LOGIGEN: Logic-Driven Generation of Verifiable Agentic Tasks
arXiv:2603.00540v1 Announce Type: new Abstract: The evolution of Large Language Models (LLMs) from static instruction-followers to autonomous agents necessitates operating within complex, stateful environments to achieve precise state-transition objectives. However, this paradigm is bottlenecked by data scarcity, as existing tool-centric reverse-synthesis pipelines fail to capture the rigorous logic of real-world applications. We introduce \textbf{LOGIGEN}, a logic-driven framework that synthesizes verifiable training data based on three core pillars: \textbf{Hard-Compiled Policy Grounding}, \textbf{Logic-Driven Forward Synthesis}, and \textbf{Deterministic State Verification}. Specifically, a Triple-Agent Orchestration is employed: the \textbf{Architect} compiles natural-language policy into database constraints to enforce hard rules; the \textbf{Set Designer} initializes boundary-adjacent states to trigger critical policy conflicts; and the \textbf{Explorer} searches this environmen
arXiv:2603.00540v1 Announce Type: new Abstract: The evolution of Large Language Models (LLMs) from static instruction-followers to autonomous agents necessitates operating within complex, stateful environments to achieve precise state-transition objectives. However, this paradigm is bottlenecked by data scarcity, as existing tool-centric reverse-synthesis pipelines fail to capture the rigorous logic of real-world applications. We introduce \textbf{LOGIGEN}, a logic-driven framework that synthesizes verifiable training data based on three core pillars: \textbf{Hard-Compiled Policy Grounding}, \textbf{Logic-Driven Forward Synthesis}, and \textbf{Deterministic State Verification}. Specifically, a Triple-Agent Orchestration is employed: the \textbf{Architect} compiles natural-language policy into database constraints to enforce hard rules; the \textbf{Set Designer} initializes boundary-adjacent states to trigger critical policy conflicts; and the \textbf{Explorer} searches this environment to discover causal solution paths. This framework yields a dataset of 20,000 complex tasks across 8 domains, where validity is strictly guaranteed by checking exact state equivalence. Furthermore, we propose a verification-based training protocol where Supervised Fine-Tuning (SFT) on verifiable trajectories establishes compliance with hard-compiled policy, while Reinforcement Learning (RL) guided by dense state-rewards refines long-horizon goal achievement. On $\tau^2$-Bench, LOGIGEN-32B(RL) achieves a \textbf{79.5\% success rate}, substantially outperforming the base model (40.7\%). These results demonstrate that logic-driven synthesis combined with verification-based training effectively constructs the causally valid trajectories needed for next-generation agents.
Executive Summary
This article presents LOGIGEN, a novel logic-driven framework for generating verifiable agentic tasks. LOGIGEN employs a triple-agent orchestration to synthesize complex tasks across 8 domains, ensuring strict validity through state equivalence checks. The framework combines supervised fine-tuning and reinforcement learning to establish compliance with hard-compiled policy and refine long-horizon goal achievement. The authors demonstrate the effectiveness of LOGIGEN by achieving a 79.5% success rate on $ au^2$-Bench, outperforming the base model.

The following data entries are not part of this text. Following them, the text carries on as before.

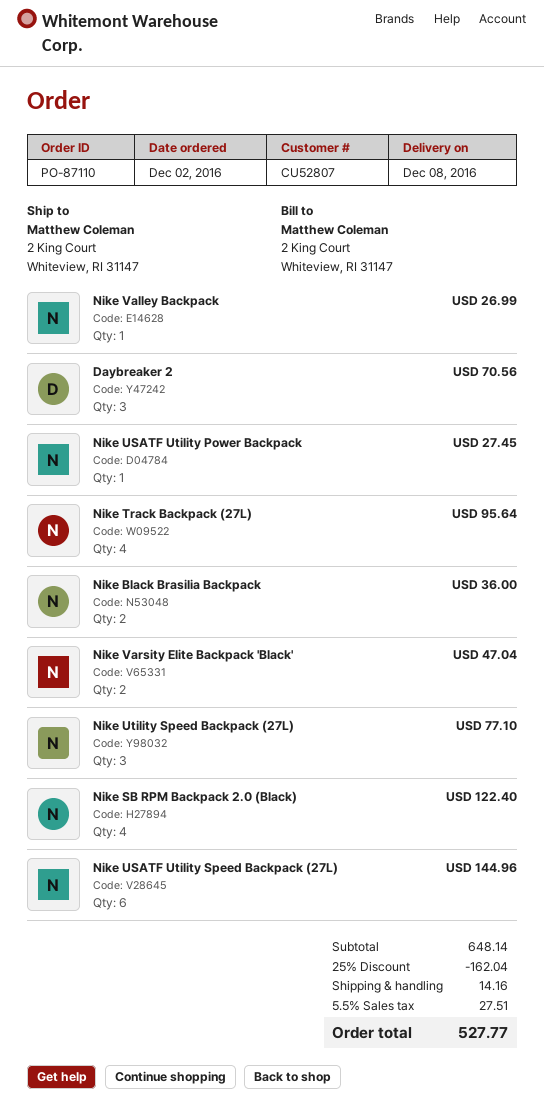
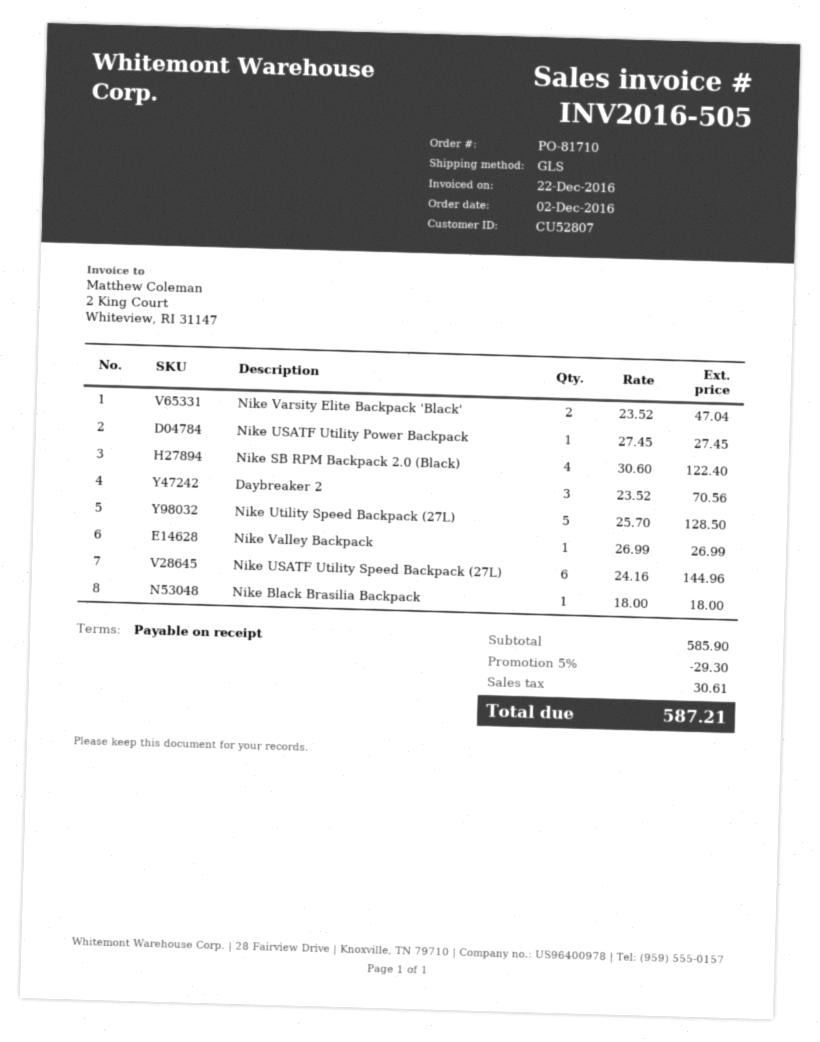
order number: PO-87110 -> PO-81710
Nike Track Backpack (27L): 4 for 95.64 -> none
Nike Black Brasilia Backpack: 2 for 36.00 -> 1 for 18.00
Nike Utility Speed Backpack (27L): 3 for 77.10 -> 5 for 128.50
subtotal: 648.14 -> 585.90
discount: 25% = 162.04 -> 5% = 29.30
shipping: 14.16 -> none
tax: 27.51 -> 30.61
total: 527.77 -> 587.21

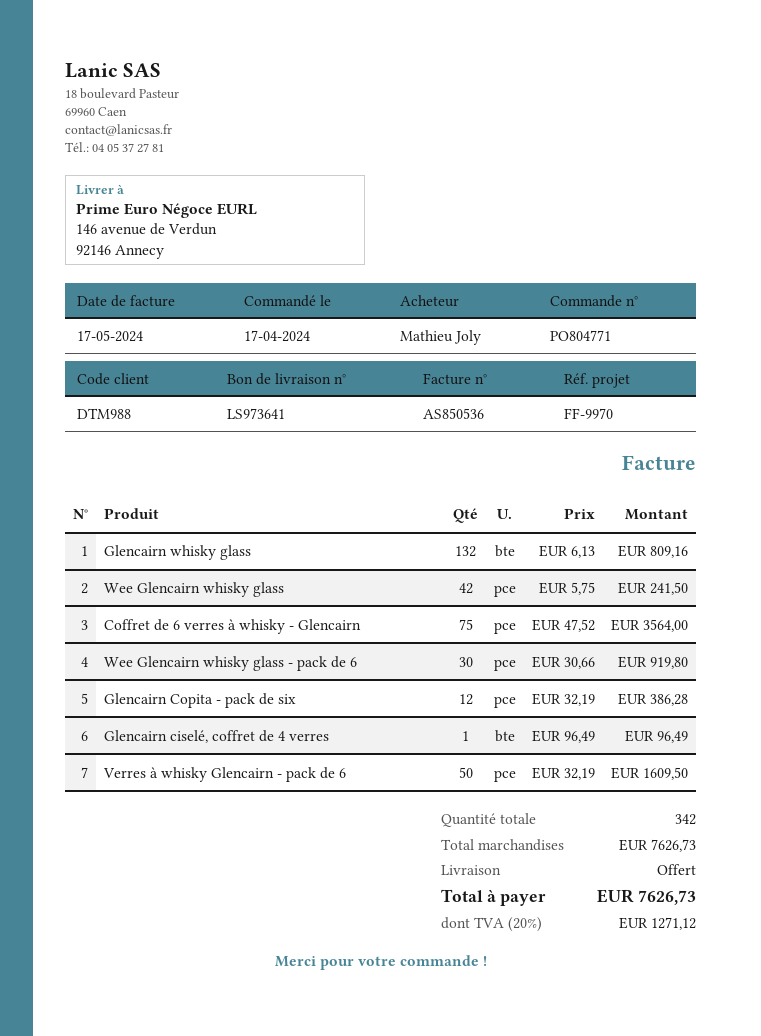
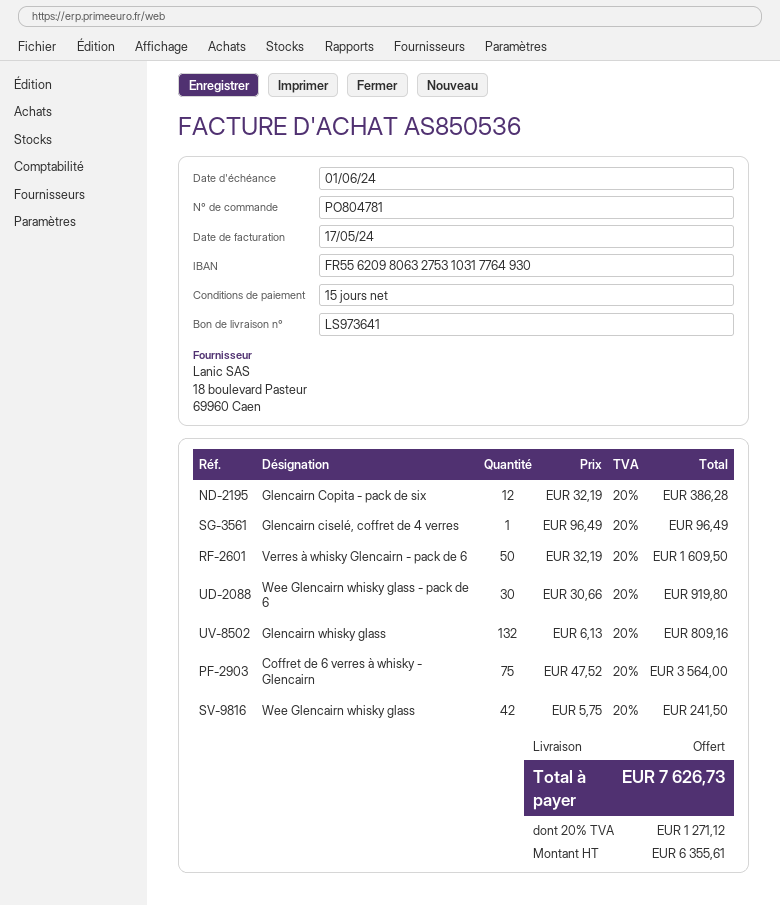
order number: PO804771 -> PO804781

This breakthrough has significant implications for the development of autonomous agents and highlights the critical need for logic-driven synthesis and verification-based training.
Key Points
- ▸ LOGIGEN is a logic-driven framework for generating verifiable agentic tasks
- ▸ The framework employs a triple-agent orchestration to synthesize complex tasks
- ▸ LOGIGEN combines supervised fine-tuning and reinforcement learning for training
- ▸ The authors achieve a 79.5% success rate on $ au^2$-Bench, outperforming the base model
Merits
Strength
The framework's ability to generate verifiable agentic tasks addresses a critical need in the development of autonomous agents.
Demerits
Limitation
The framework's complexity and reliance on a triple-agent orchestration may pose challenges for scalability and deployment.
Expert Commentary
The article presents a significant breakthrough in the development of autonomous agents. The LOGIGEN framework's ability to generate verifiable agentic tasks addresses a critical need in the field. However, the framework's complexity and reliance on a triple-agent orchestration may pose challenges for scalability and deployment. The use of logic-driven synthesis and verification-based training is a promising approach, and the authors' results demonstrate the effectiveness of this approach. Nevertheless, further research is needed to fully explore the potential of LOGIGEN and to address the challenges associated with its deployment.
Recommendations
- ✓ Future research should focus on developing more efficient and scalable methods for the triple-agent orchestration.
- ✓ The development of LOGIGEN has significant implications for policy decisions related to the development and deployment of autonomous agents, and policymakers should consider these implications when shaping regulations and guidelines.